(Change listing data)
··········
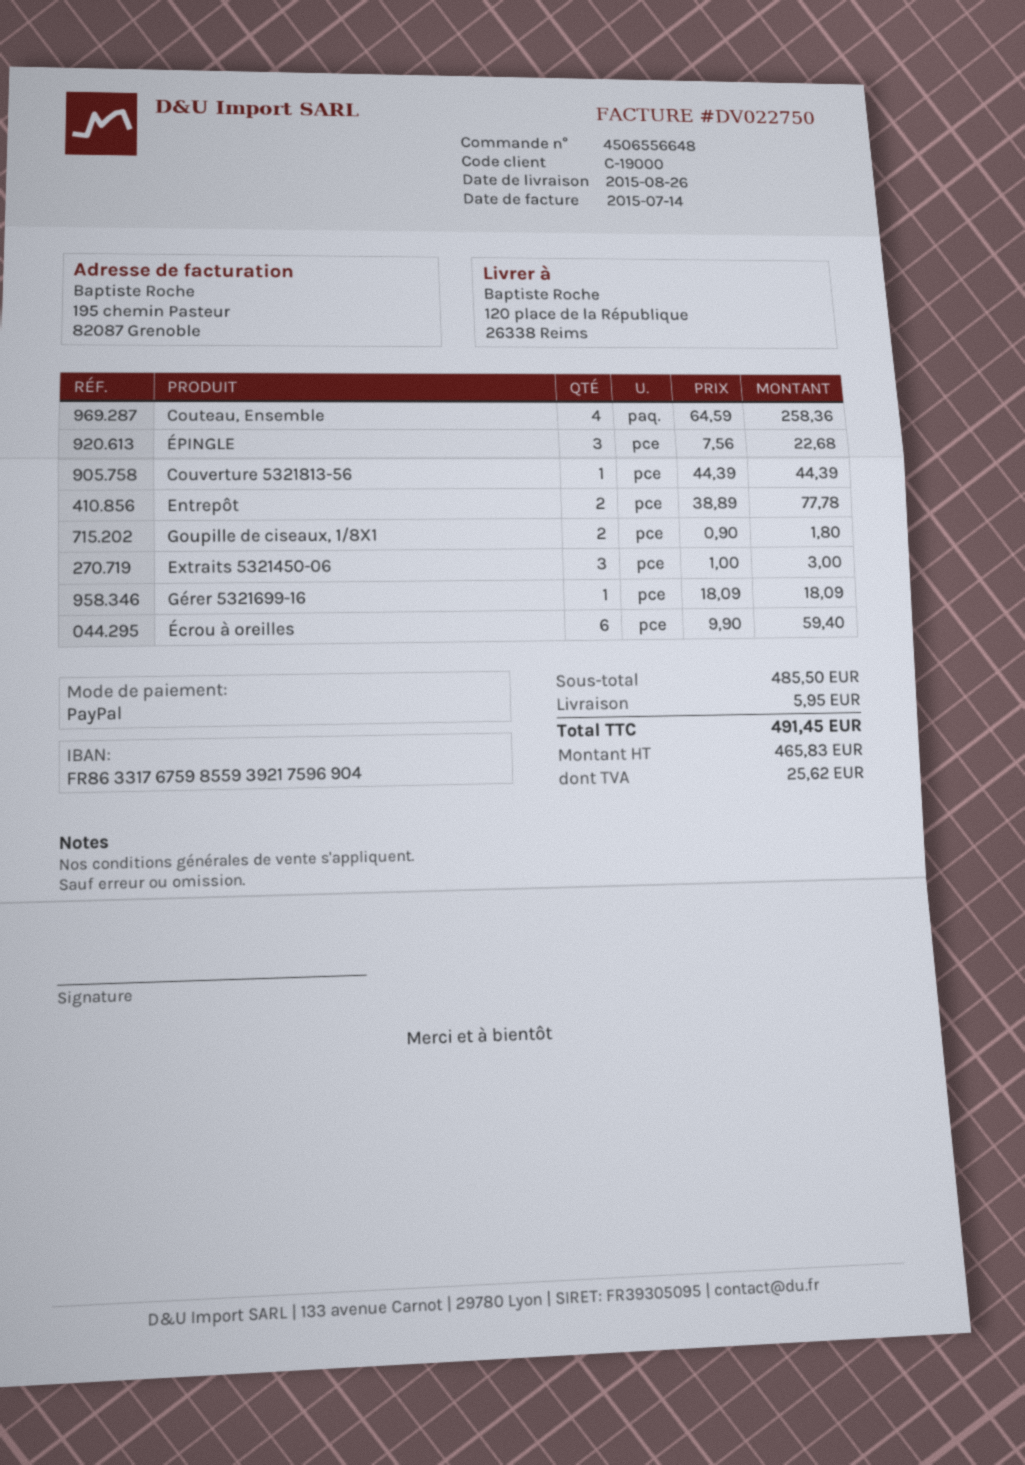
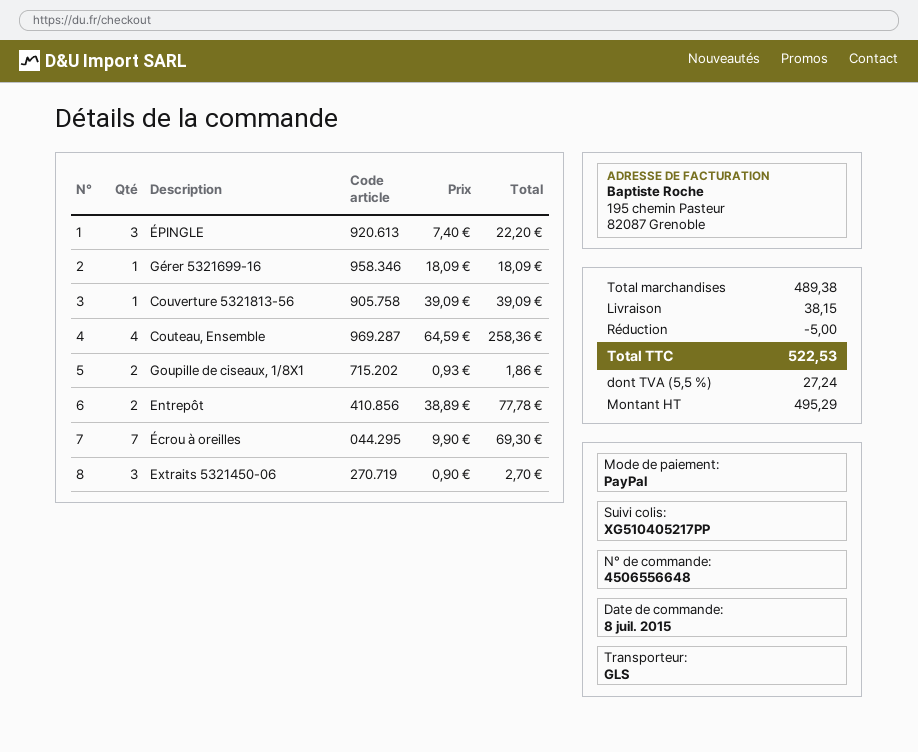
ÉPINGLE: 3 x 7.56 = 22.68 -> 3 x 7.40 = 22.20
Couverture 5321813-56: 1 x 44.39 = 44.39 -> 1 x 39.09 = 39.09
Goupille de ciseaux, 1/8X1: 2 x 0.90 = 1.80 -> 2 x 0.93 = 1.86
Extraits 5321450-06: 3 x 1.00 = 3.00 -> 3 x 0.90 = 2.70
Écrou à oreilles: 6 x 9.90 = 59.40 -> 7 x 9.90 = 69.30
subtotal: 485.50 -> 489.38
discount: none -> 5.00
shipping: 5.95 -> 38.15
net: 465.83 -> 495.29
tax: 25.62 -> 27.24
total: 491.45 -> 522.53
··········
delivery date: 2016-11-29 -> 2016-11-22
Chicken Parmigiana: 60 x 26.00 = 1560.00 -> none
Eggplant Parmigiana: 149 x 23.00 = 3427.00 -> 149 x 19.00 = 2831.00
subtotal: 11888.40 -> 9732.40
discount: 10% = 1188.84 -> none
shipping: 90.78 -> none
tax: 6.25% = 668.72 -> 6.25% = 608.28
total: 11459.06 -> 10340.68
··········
§ Problem to solve: Which lines of the data include the word "subtotal"? Copy each one.

§ Response area:
subtotal: 485.50 -> 489.38
subtotal: 11888.40 -> 9732.40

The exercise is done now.